The god's perceptions pulsed with obscuring luminance, and the realm around her began to dissolve into a haze of blinding light. Rage, confusion, and fear melted into an incoherent miasma, a thundercloud assailed endlessly by barbs of jagged lightning that settled upon her conscious thoughts, disrupting and drowning them. Self-preservation instinct alone emerged uncompromised, burned free of ambition and Zerg biological engineering.
She thrashed desperately, clawing at the eddies and currents of the plane, conscious of nothing other than a desire to escape the pain that was overwhelming her. The exertion only brought a sensation of bloated, tired numbness, and her aimless throes redoubled.
No longer really aware of her psychic presence in the void, the god thought she could feel her corporeal form wrapping itself back around her. For a moment, the presence of skin, bones, and blood was comforting; this was something she could control, something she could fight back in. It was still hers, and nothing could defeat such a perfect form.
But even as she tried to settle into the body and move her limbs against the suffocating blackness, her extremities lost feeling. She looked at a hand, only to see it scored with blazing rifts that belched helixes of black and blue-white light. The fissures spider-webbed down her arm, and she felt her legs and torso dissolving with the same piercing luminance. She opened her mouth to scream, but her lower jaw had fallen slack and useless, cracked with an inner light that was not her own.
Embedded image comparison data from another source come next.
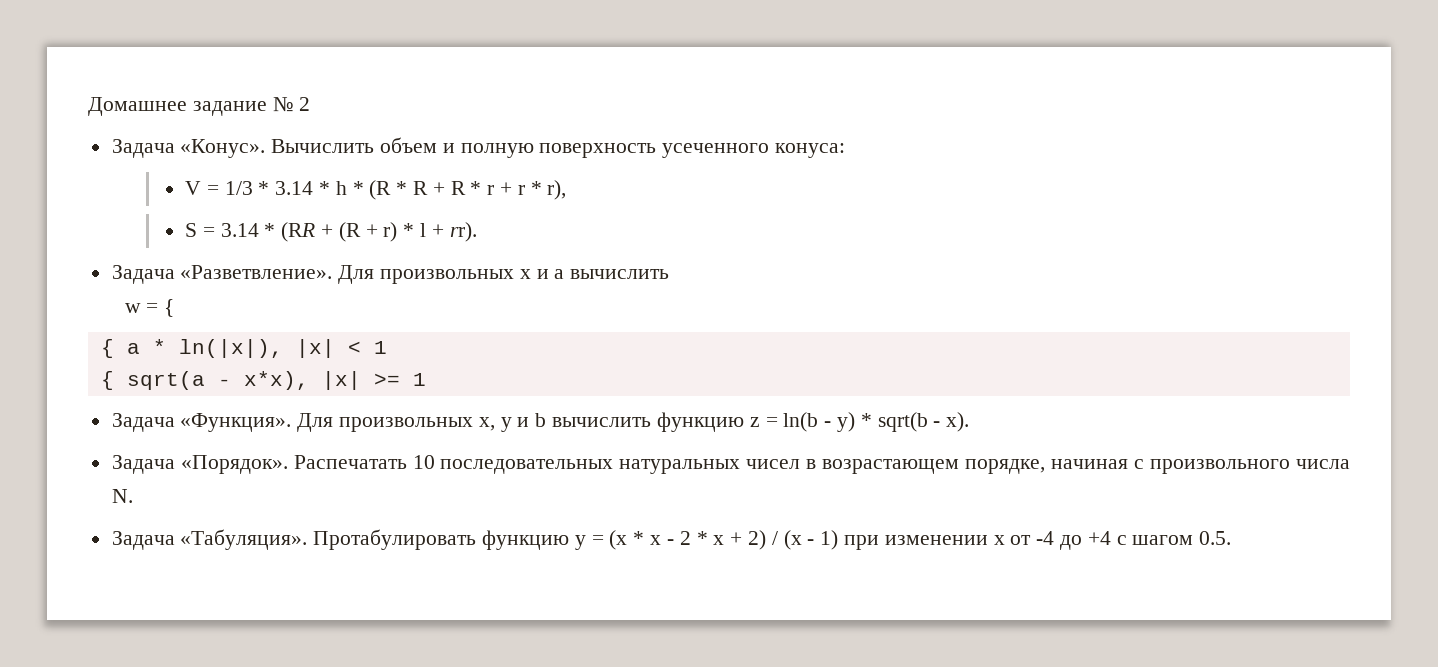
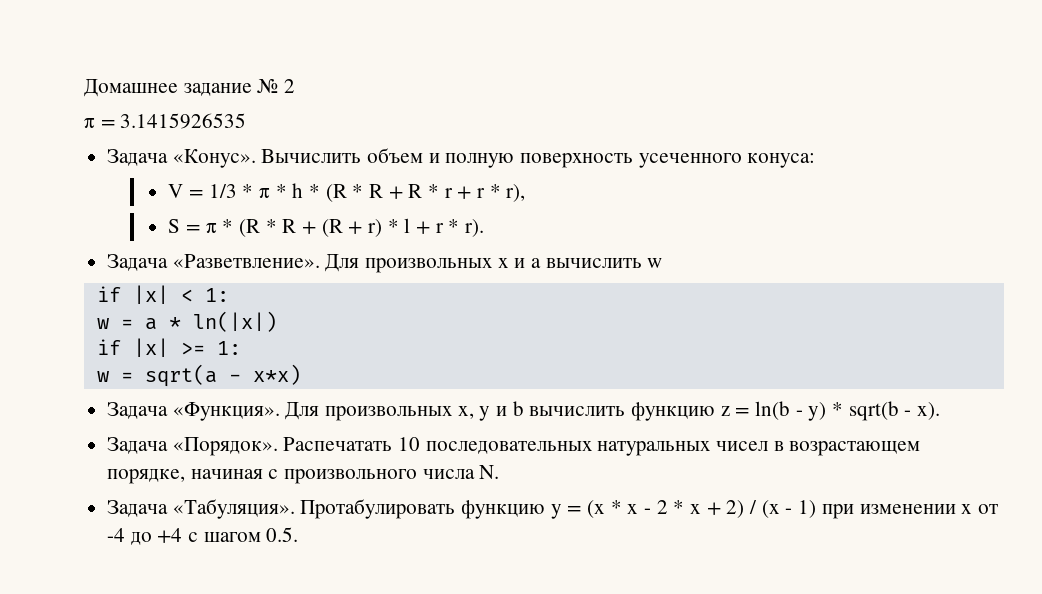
(311, 104) none -> [84,113,247,129] // π = 3.1415926535
[275,181,314,195] 3.14 -> [258,188,270,198] π
[220,222,316,242] 3.14 * (RR -> [205,219,297,237] π * (R * R
[449,222,477,242] rr). -> [435,219,484,237] r * r).
[124,299,175,317] [100,339,387,358] [100,371,426,390] // w = { // { a * ln(|x|), |x| < 1 // { sqrt(a - x*x), |x| >= 1 -> [647,258,663,268] [96,285,229,304] [96,311,277,332] [96,338,241,357] [96,364,301,387] w // if |x| < 1: // w = a * ln(|x|) // if |x| >= 1: // w = sqrt(a - x*x)

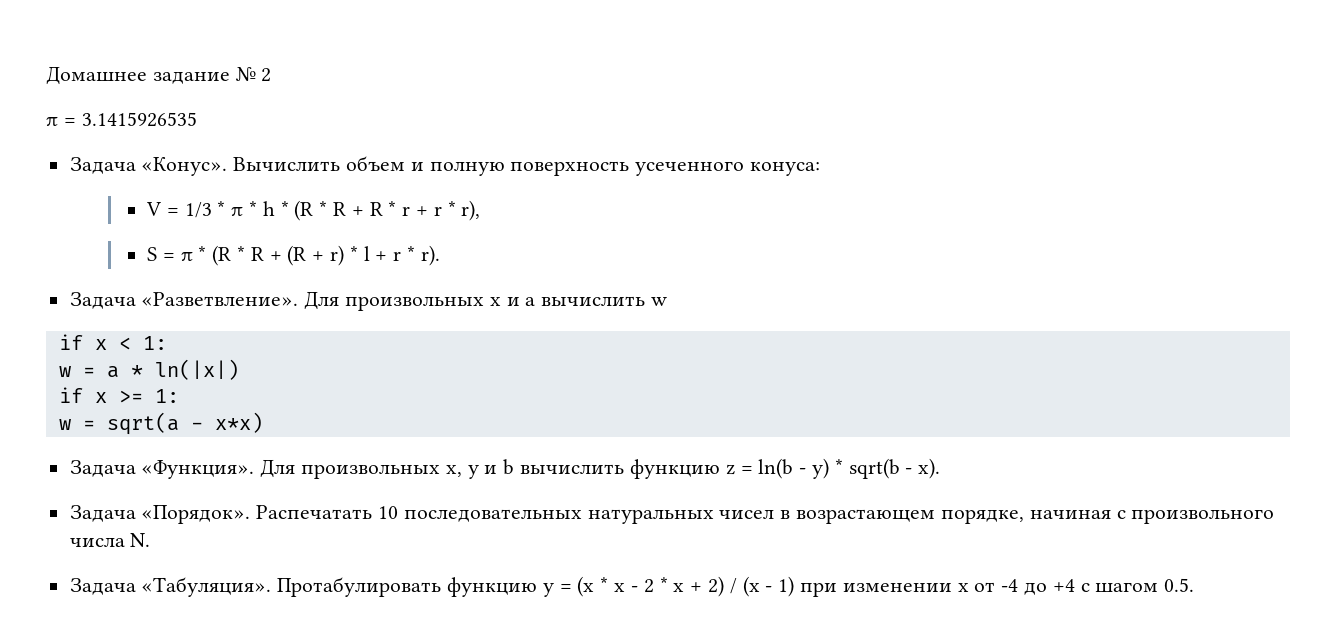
[132,285,169,304] |x| -> [94,339,107,350] x
[132,338,169,357] |x| -> [94,392,107,403] x

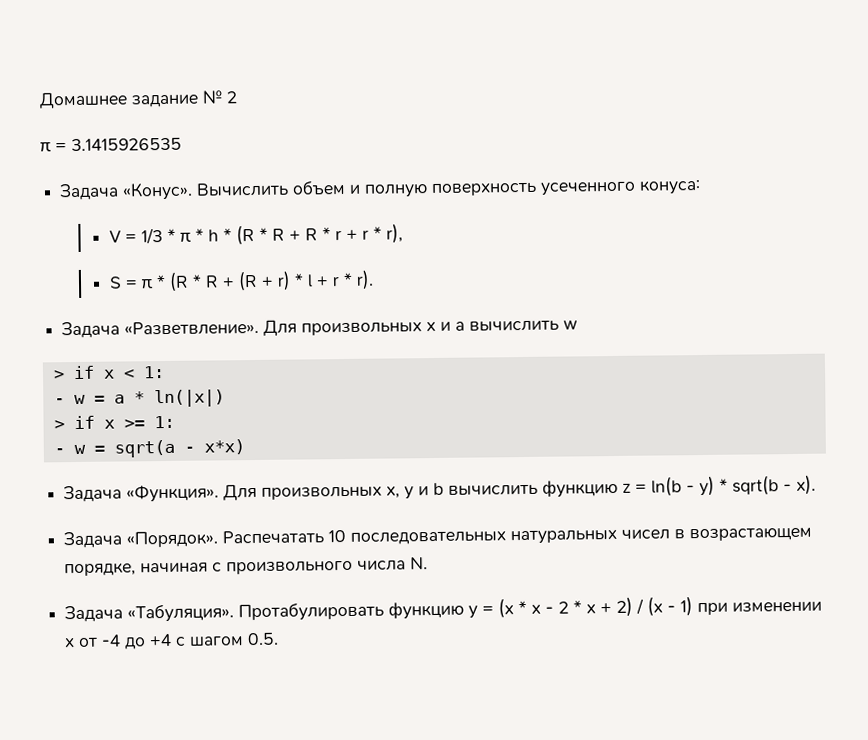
(668, 301) none -> [52,370,65,380] >
(167, 343) none -> [53,398,65,405] -
(239, 369) none -> [53,420,65,430] >
(179, 396) none -> [53,448,65,455] -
As her eyes went dead, splintered by the sundering light, a single thought blazed in her mind, and her form ignited like a sunrise. The last mental wall breached, a wave of energy burst from what was left of Kerrigan, turning aside lesser flows as it propelled that final memory across timeless space.
Eternity awaits.
Jacen's eyes flashed open and his mouth gaped wide, its edges flecked with froth. A long, strangled scream issued from him, lingering in the chamber's high corners before echoing out into the dusky sky. He could do nothing to silence the wail; every fraction of his willpower was focused inward, and it was all he could do to keep his sanity under the assault. The Jedi's frame convulsed violently and his back arched sharply upward. His arms lay limply to either side, pinned to the floor by unseen hands.
The lithe form of Aayla Secura kneeled over the man, straddling his chest as her palms pressed against his skull. Her eyes bored into Jacen's, piercing them with malice that had brooded and festered for decades before the Twi'lek's birth. Invisible, corrosive energies poured from her fingertips, products of dark arts that no Jedi had ever dared employ. The gleeful, crooked grin that split her youthful features was borne of an ancient bitterness few living beings could comprehend.
The being beyond Aayla's darkened eyes was known by a hundred names, on a million worlds. Darth Sidious. Senator. Supreme Chancellor. Master of the Sith. Schemer. Enslaver. Murderer.
Emperor.
Palpatine delved into the young Jedi's mind, shattering mental barriers and peeling away unwanted memories with a surgeon's practiced skill and a gourmand's appetite. He leafed through guarded secrets and peered at unvoiced thoughts with contemptuous ease, relishing the agony that each new incursion unleashed upon his victim.
"I had forgotten how invigorating it is to break a conscious, unwilling mind," he hissed with breathless exuberance, leaning closer and digging Aayla's fingers into Jacen's scalp. "And you, young Solo, are most worthy of the effort. All this, and you still resist me? If you survive, you will make a fine agent of my will. I am in need of replacements."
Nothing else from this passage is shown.